Jokes about quality of Microsoft services seemed not longer be part of popular culture, but Cognitive Service makes you remember them. By design, service provides separately tags and description, and while tags on rare occasion managed to produce at least something relevant to technology, description section was constantly amusing us with some crazy suggestions including a couple of giraffes that are next to a map, a close up of a tooth brush, a person on a surf board in a skate park and so on. Yes, it seems that general model of Microsoft Cognitive Service is simply undertrained and shouldn't be in production at all.

Metamind

Another independent API, initially, as seen in screenshot doc, seemed to work quite well, but after adding test images failed with almost all of them.

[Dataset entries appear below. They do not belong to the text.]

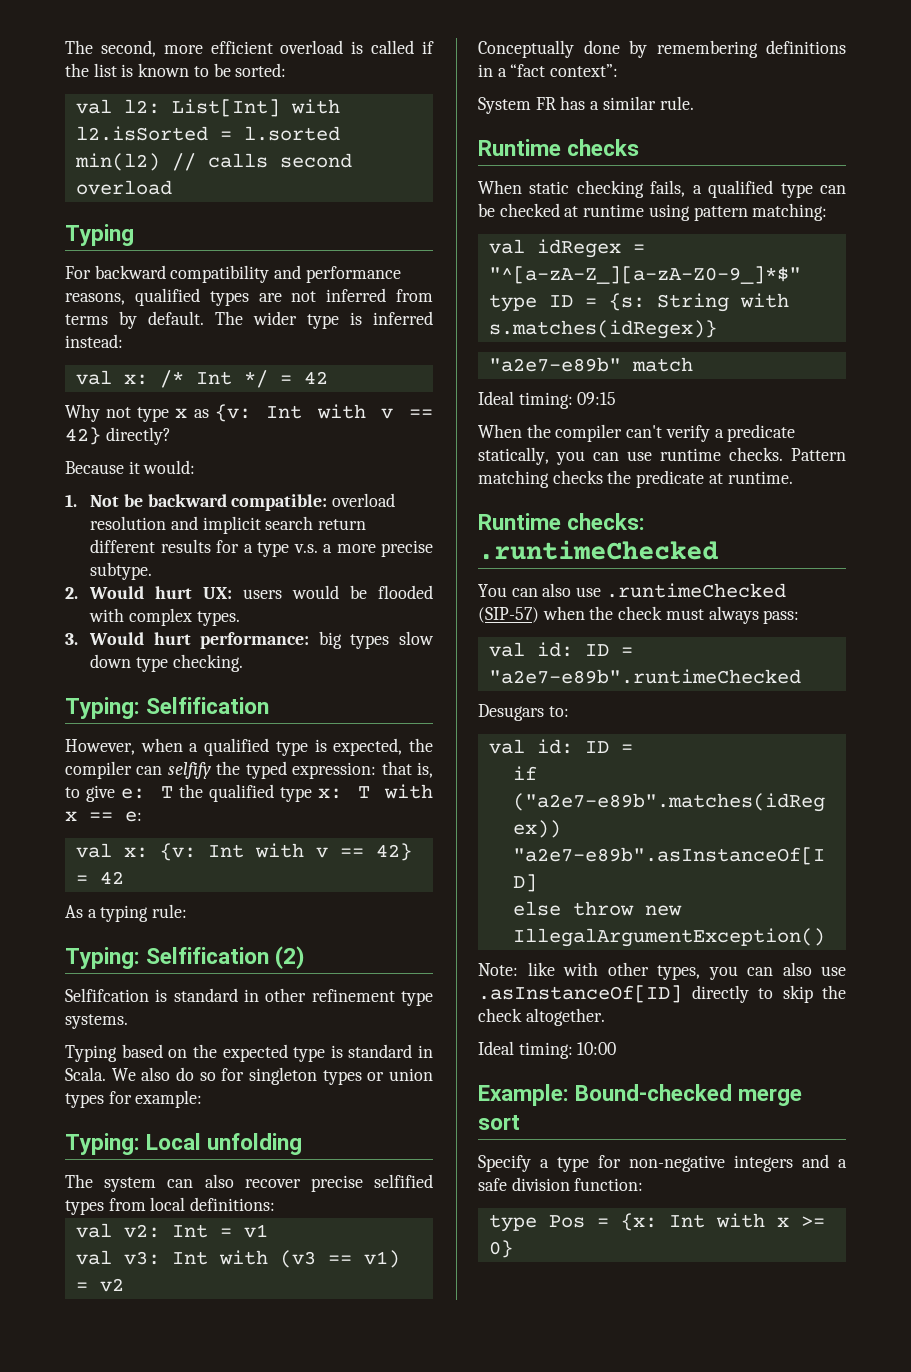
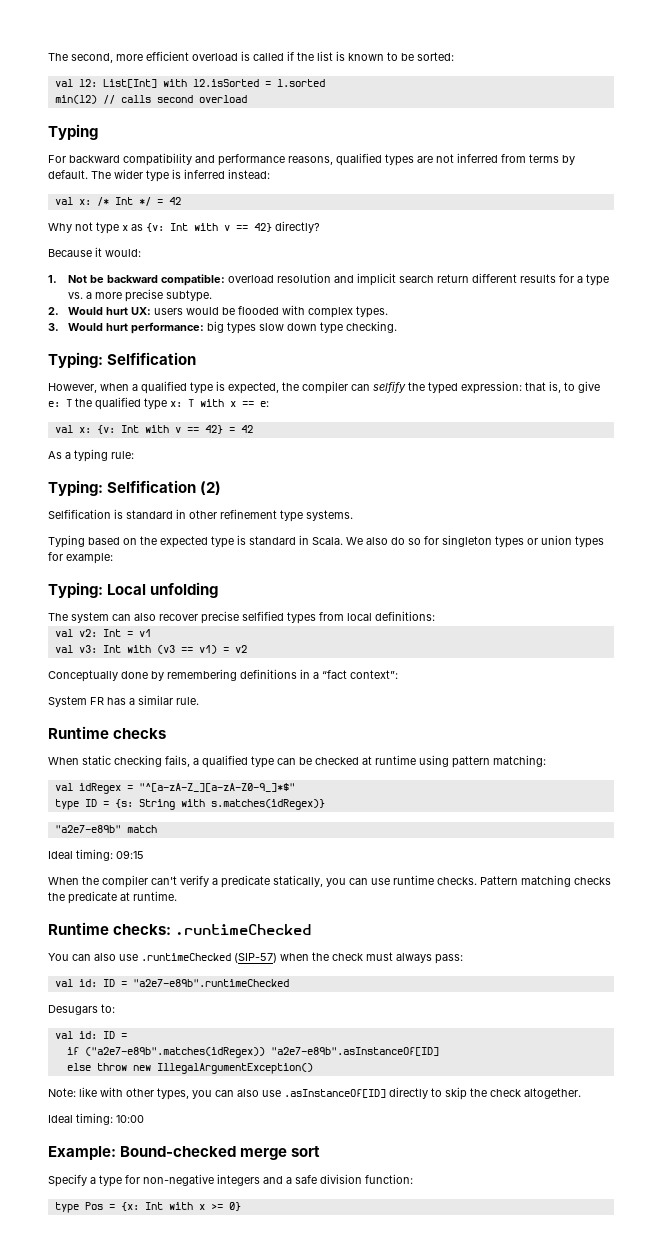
- 1. Not be backward compatible: overload resolution and implicit search return different results for a type v.s. a more precise subtype.
+ 1. Not be backward compatible: overload resolution and implicit search return different results for a type vs. a more precise subtype.
- Selfifcation is standard in other refinement type systems.
+ Selfification is standard in other refinement type systems.

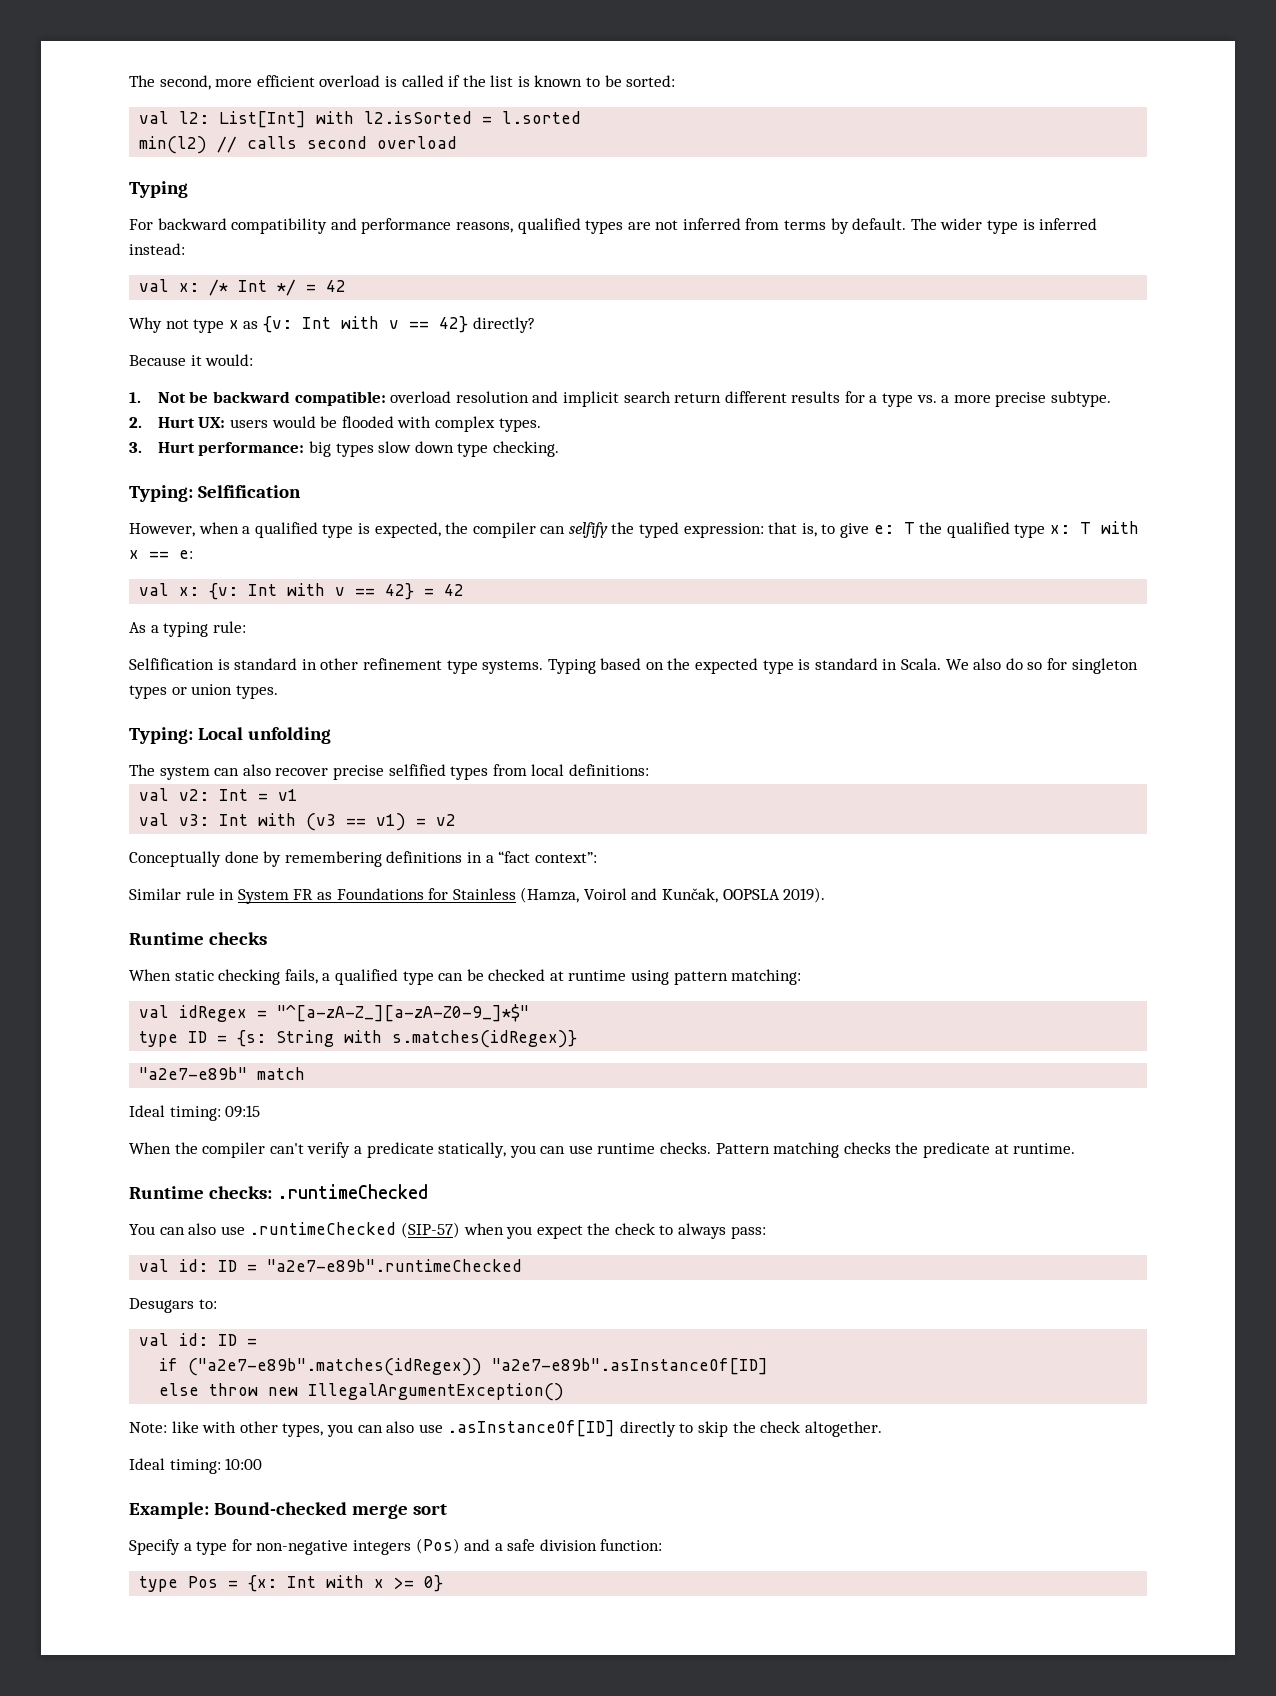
- 2. Would hurt UX: users would be flooded with complex types.
+ 2. Hurt UX: users would be flooded with complex types.
- 3. Would hurt performance: big types slow down type checking.
+ 3. Hurt performance: big types slow down type checking.
- Typing: Selfification (2)
- Selfification is standard in other refinement type systems.
- Typing based on the expected type is standard in Scala.
+ Selfification is standard in other refinement type systems. Typing based on the expected type is standard in Scala.
- We also do so for singleton types or union types for example:
+ We also do so for singleton types or union types.
- System FR has a similar rule.
+ Similar rule in System FR as Foundations for Stainless (Hamza, Voirol and Kunčak, OOPSLA 2019).
- You can also use .runtimeChecked (SIP-57) when the check must always pass:
+ You can also use .runtimeChecked (SIP-57) when you expect the check to always pass:
- Specify a type for non-negative integers and a safe division function:
+ Specify a type for non-negative integers (Pos) and a safe division function:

{"probabilities":[{"label":"disk brake, disc brake","probability":0.4675085},{"label":"shield, buckler","probability":0.37788174},{"label":"gong, tam-tam","probability":0.046205986},{"label":"pickelhaube","probability":0.012509421},{"label":"magnetic compass","probability":0.012441072}],"object":"predictresponse"}

{"probabilities":[{"label":"web site, website, internet site, site","probability":0.31274727},{"label":"envelope","probability":0.28923094},{"label":"rule, ruler","probability":0.14897835},{"label":"notebook, notebook computer","probability":0.013616736},{"label":"analog clock","probability":0.013235992}],"object":"predictresponse"}

Google Vision

Out of all "tag with probability" systems, Google provides the most concise answers: far more then simply determining the type of spare parts, Google even suggests car models matching them. However, the principle how Google achieves such amazing results are dubious: obviously, Google Vision describes image tags based on web search rather then on just what it sees. Therefore, the only irrelevant image was falsely described as a car since it appeared in pages connected to car, which makes Google Vision useless in context of our research.

Summary

After this step of research, two APIs were chosen for further development: IBM Watson Visual Recognition and Clarifai.